Rounders.- This game is played with a ball and bats, or sticks something of the form of a policeman’s truncheon. A hole is first made, about a foot across and half a foot deep. Four other stations are marked with pegs stuck into the ground, topped with a piece of paper, so as to be readily seen. Sides are then chosen, one of which goes in. There may be five or more players on each side. Suppose that there are five. One player, on the side that is out, stands in the middle of the five-sided space, and pitches the ball toward the hole. He is called the feeder. The batsman hits it off, if he can; in which case he drops the stick, and runs to the nearest station, thence to the third, and all round if the hit has been a far one.

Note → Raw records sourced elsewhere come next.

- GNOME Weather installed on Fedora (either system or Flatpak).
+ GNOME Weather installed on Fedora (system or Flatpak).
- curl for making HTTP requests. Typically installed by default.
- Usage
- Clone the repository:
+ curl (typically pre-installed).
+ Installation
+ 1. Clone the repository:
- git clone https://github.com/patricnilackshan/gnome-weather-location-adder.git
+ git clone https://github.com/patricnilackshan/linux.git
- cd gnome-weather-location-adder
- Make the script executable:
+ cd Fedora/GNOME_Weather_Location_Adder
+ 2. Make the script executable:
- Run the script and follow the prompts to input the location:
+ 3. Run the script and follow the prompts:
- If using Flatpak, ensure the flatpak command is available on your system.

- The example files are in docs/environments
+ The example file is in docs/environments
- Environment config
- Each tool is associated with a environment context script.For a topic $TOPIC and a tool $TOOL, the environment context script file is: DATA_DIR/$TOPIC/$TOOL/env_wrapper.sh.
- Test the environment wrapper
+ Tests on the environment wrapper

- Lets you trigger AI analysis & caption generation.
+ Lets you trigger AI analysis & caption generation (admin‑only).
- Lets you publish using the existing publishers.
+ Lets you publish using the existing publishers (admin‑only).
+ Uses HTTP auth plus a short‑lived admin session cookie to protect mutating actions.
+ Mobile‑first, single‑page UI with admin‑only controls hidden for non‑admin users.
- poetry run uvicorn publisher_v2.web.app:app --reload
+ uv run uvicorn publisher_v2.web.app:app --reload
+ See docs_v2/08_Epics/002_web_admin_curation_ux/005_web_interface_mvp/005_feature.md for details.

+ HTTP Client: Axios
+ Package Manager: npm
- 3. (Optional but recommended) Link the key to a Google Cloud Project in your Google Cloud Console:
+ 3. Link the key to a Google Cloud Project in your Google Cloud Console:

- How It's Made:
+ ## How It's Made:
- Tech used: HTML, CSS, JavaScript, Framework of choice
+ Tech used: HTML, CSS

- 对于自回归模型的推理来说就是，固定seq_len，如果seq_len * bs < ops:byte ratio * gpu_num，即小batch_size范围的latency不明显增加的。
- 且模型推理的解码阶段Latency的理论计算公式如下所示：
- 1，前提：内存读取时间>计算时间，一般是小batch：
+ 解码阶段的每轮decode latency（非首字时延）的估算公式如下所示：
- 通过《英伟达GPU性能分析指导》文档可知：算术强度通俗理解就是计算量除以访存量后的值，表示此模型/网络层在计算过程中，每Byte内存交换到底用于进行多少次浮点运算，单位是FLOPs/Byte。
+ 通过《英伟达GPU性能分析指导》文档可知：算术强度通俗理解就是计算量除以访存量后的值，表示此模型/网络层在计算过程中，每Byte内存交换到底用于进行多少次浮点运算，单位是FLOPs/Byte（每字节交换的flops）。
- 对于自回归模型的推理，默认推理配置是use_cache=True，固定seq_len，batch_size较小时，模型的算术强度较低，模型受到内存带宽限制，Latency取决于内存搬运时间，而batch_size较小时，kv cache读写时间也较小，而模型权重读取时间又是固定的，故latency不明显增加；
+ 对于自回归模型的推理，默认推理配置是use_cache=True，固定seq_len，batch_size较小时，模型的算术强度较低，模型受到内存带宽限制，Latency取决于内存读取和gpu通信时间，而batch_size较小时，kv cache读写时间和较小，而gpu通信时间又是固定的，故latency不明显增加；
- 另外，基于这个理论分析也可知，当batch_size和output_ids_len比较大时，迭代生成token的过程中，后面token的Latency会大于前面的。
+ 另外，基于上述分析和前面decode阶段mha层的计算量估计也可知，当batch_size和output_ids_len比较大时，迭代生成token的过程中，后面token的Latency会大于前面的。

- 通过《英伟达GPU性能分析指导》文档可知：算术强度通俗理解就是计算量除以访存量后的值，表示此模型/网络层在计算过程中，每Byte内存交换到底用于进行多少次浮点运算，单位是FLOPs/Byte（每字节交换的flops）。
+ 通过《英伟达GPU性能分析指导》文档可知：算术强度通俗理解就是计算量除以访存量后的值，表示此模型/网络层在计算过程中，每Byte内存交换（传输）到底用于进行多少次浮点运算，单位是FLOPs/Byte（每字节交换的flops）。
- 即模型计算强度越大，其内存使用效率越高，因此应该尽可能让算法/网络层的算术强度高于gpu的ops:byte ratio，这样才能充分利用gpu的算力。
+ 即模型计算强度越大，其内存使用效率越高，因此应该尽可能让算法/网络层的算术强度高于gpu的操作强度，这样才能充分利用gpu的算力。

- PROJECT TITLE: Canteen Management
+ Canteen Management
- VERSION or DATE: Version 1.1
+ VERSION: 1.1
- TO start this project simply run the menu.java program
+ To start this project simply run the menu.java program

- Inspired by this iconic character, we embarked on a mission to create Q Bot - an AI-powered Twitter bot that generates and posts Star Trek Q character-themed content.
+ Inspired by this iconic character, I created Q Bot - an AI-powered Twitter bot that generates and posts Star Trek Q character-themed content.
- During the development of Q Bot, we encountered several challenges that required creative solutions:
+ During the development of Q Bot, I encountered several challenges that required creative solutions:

The other side are scouting, and trying to put him out, either by hitting the batsman as he is running, or by sending the ball into the hole, which is called “grounding.” The player at the hole may decline to strike the ball, but if he hits at it, and misses twice running, he is out. When a player makes the round of the stations back to the hole, his side counts one toward the game. When all the players are out, either by being hit or the ball being grounded, the other side get their innings. When there are only two players left, a chance is given of prolonging the innings, by one of them getting three balls from the feeder; and if he can give a hit such as to enable him to run the whole round, all his side come in again, and the counting is resumed. The feeder is generally the best player on his side, much depending on his skill and art. The scouts should seldom aim at the runners from a distance, but throw the ball up to the feeder or to some one near, who will try to hit or to ground, as seems the most advisable. A caught ball also puts the striker out.

The above is a very simple game, and one designed only for relaxation during the intervals from study in schools, and is entirely devoid of the manly features that characterize Base Ball as played in this country. Boys and even girls can play Rounders without difficulty; but Base Ball, to be played thoroughly, requires the possession of muscular strength, great agility, quickness of eye, readiness of hand, and many other faculties of mind and body that mark the man of nerve.